State v. Golgert

395 N.W.2d 520, 223 Neb. 950, 1986 Neb. LEXIS 1125
CourtNebraska Supreme Court
DecidedOctober 24, 1986
Docket86-240
StatusPublished
Cited by71 cases

This text of 395 N.W.2d 520 (State v. Golgert) is published on Counsel Stack Legal Research, covering Nebraska Supreme Court primary law. Counsel Stack provides free access to over 12 million legal documents including statutes, case law, regulations, and constitutions.

Bluebook
State v. Golgert, 395 N.W.2d 520, 223 Neb. 950, 1986 Neb. LEXIS 1125 (Neb. 1986).

Opinion

*951 Per Curiam.

The complaint filed in the county court for Adams County charged Ronald R. Golgert with violation of Neb. Rev. Stat. § 39-669.07 (Reissue 1984), which provides in part:

It shall be unlawful for any person to operate or be in the actual physical control of any motor vehicle while under the influence of alcoholic liquor or of any drug or when that person has ten-hundredths of one per cent or more by weight of alcohol in his or her body fluid as shown by chemical analysis of his or her blood, breath, or urine.

The complaint itself charged that Golgert did

operate or have actual physical control of a motor vehicle while under the influence of alcoholic liquor or any drug or while having ten-hundredths of one per cent or more by weight of alcohol in his body fluid as shown by chemical analysis of his blood, breath or urine ....

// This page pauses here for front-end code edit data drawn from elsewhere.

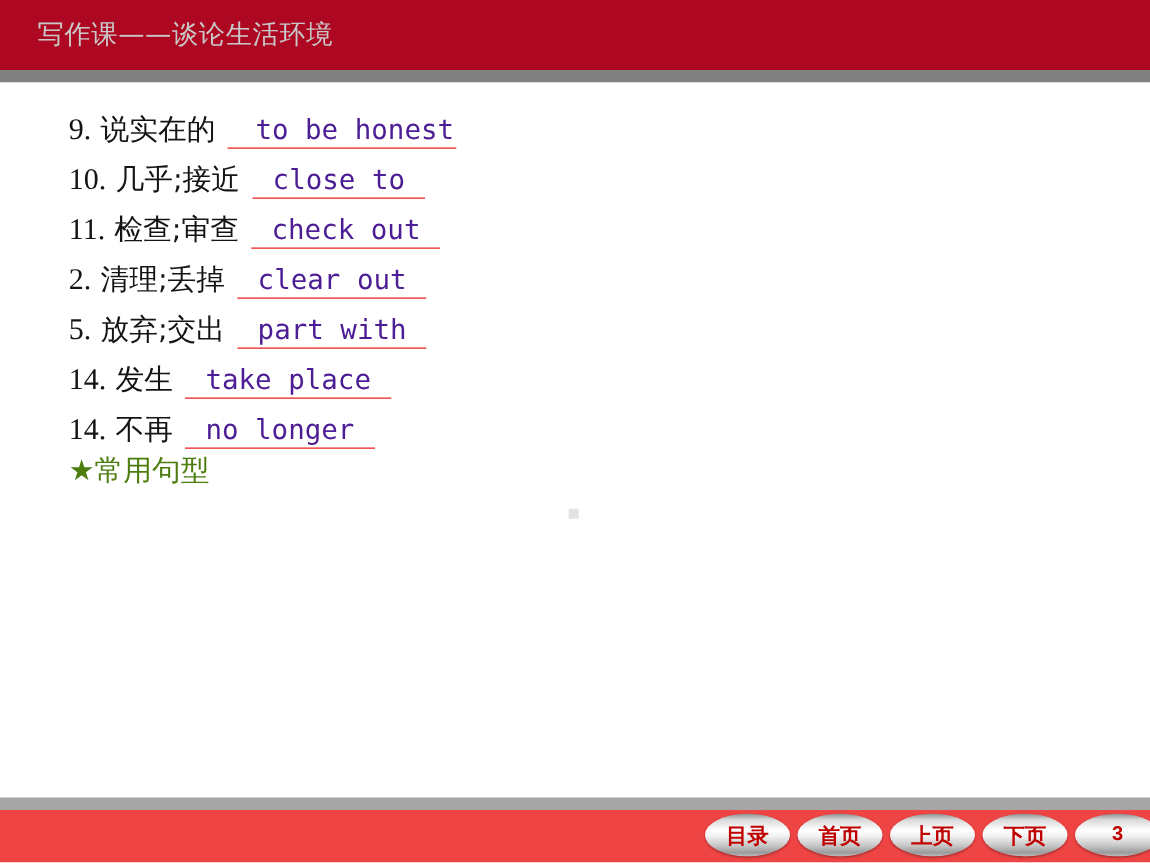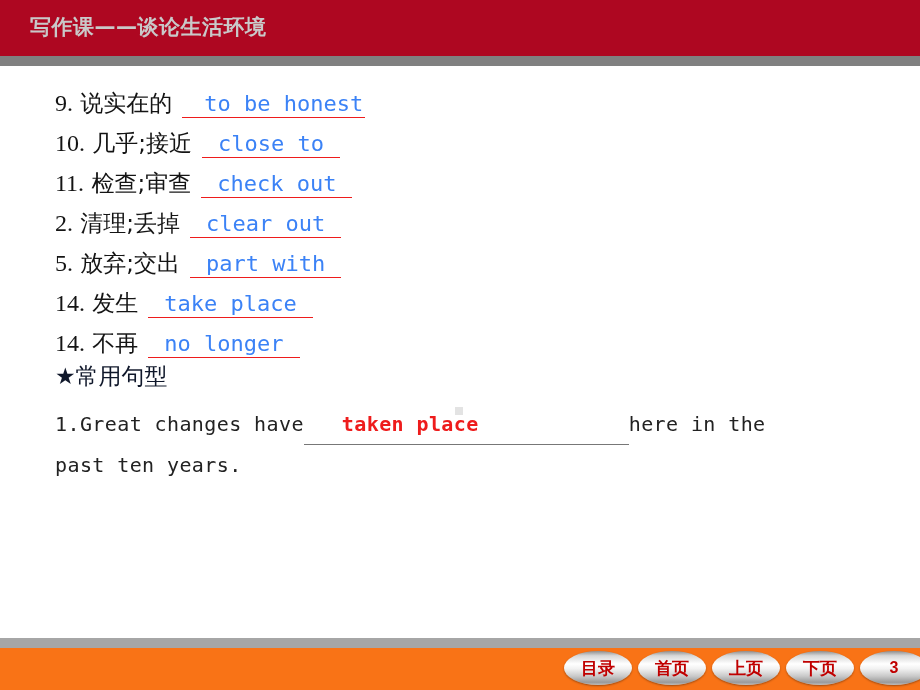--- a/index.html
+++ b/index.html
@@ -22,21 +22,21 @@
     top: 0;
     width: 920px;
     height: 56px;
     background: #AE0721;
   }
   .slide-title {
     position: absolute;
     left: 30px;
     top: 13px;
     font-family: "DejaVu Sans", sans-serif;
-    font-weight: bold;
+    font-weight: normal;
     font-size: 21px;
     letter-spacing: 0.5px;
     color: #c9c9c9;
     white-space: nowrap;
   }
   .header-rule {
     position: absolute;
     left: 0;
     top: 56px;
     width: 920px;
@@ -64,39 +64,39 @@
   }
   .vocab-num {
     font-family: "Liberation Serif", serif;
     font-size: 24px;
   }
   .vocab-cn {
     font-family: "DejaVu Sans", sans-serif;
     font-size: 23px;
   }
   .answer {
-    color: #3b82f6;
+    color: #4c1d95;
     font-family: "DejaVu Sans Mono", monospace;
     font-size: 22px;
     border-bottom: 1.6px solid #ee1c1c;
     padding: 0 2px 1px 2px;
     display: inline-block;
     text-align: center;
   }
   .answer.pad-left  { padding-left: 22px; }
   .answer.pad-both  { padding-left: 16px; padding-right: 16px; }
 
   
   .pattern-heading {
     position: absolute;
     left: 55px;
     top: 295px;
     font-family: "DejaVu Sans", sans-serif;
     font-size: 23px;
-    color: #0f172a;
+    color: #4d7c0f;
     white-space: nowrap;
   }
 
   .sentence-block {
     position: absolute;
     left: 55px;
     top: 338px;
     width: 800px;
   }
   .sentence-line {
@@ -151,21 +151,21 @@
     width: 920px;
     height: 10px;
     background: #a6a6a6;
   }
   .slide-footer {
     position: absolute;
     left: 0;
     top: 648px;
     width: 920px;
     height: 42px;
-    background: #f97316;
+    background: #ef4444;
   }
   .nav-group {
     position: absolute;
     right: -8px;
     top: 3px;
     display: flex;
     gap: 6px;
     align-items: center;
   }
   .nav-btn {
@@ -209,26 +209,20 @@
       <div class="vocab-line" style="top: 62px;"><span class="vocab-num">10.</span><span class="vocab-cn"> 几乎;接近</span><span class="answer pad-both" style="margin-left: 10px;">close to</span></div>
       <div class="vocab-line" style="top: 102px;"><span class="vocab-num">11.</span><span class="vocab-cn"> 检查;审查</span><span class="answer pad-both" style="margin-left: 10px;">check out</span></div>
       <div class="vocab-line" style="top: 142px;"><span class="vocab-num">2.</span><span class="vocab-cn"> 清理;丢掉</span><span class="answer pad-both" style="margin-left: 10px;">clear out</span></div>
       <div class="vocab-line" style="top: 182px;"><span class="vocab-num">5.</span><span class="vocab-cn"> 放弃;交出</span><span class="answer pad-both" style="margin-left: 10px;">part with</span></div>
       <div class="vocab-line" style="top: 222px;"><span class="vocab-num">14.</span><span class="vocab-cn"> 发生</span><span class="answer pad-both" style="margin-left: 10px;">take place</span></div>
       <div class="vocab-line" style="top: 262px;"><span class="vocab-num">14.</span><span class="vocab-cn"> 不再</span><span class="answer pad-both" style="margin-left: 10px;">no longer</span></div>
     </div>
 
   <div class="pattern-heading">★常用句型</div>
 
-  <div class="sentence-block">
-    <div class="sentence-line">
-      <span>1.</span><span>Great changes have</span><span class="blank-fill">taken place</span><span class="blank-tail"></span><span>here in the</span>
-    </div>
-    <div class="sentence-line">past ten years.</div>
-  </div>
 
 
   <div class="stray-marker"></div>
 </div>
 
 <div class="footer-rule"></div>
 <div class="slide-footer">
   <div class="nav-group" id="nav-group">
       <div class="nav-btn">目录</div>
       <div class="nav-btn">首页</div>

On Golgert’s nolo contendere plea the county court found Golgert guilty of the offense of drunk driving, that is, Golgert’s violation of § 39-669.07, and sentenced him to probation for 1 year. In his appeal to the district court, Golgert for the first time claimed that the complaint in county court was insufficient because the complaint did not allege that Golgert drove on a public highway. The district court reversed the county court judgment and remanded Golgert’s case for a new trial. As provided by Neb. Rev. Stat. § 29-2315.01 (Reissue 1985), the Adams County attorney filed an application for appeal to this court, alleging that the district court “erred in finding that the Complaint for Driving Under the Influence must allege that [such offense] occurred on a public street or highway,” and asserting that the complaint was sufficient because the site of the alleged violation of § 39-669.07 is not an element of the crime charged. After reviewing the State’s application the district court authorized appeal to this court, acknowledging that the complaint filed in the county court, as a part of the record, was “adequate for proper consideration” of the question on appeal. There is no bill of exceptions as a part of the record for the State’s appeal.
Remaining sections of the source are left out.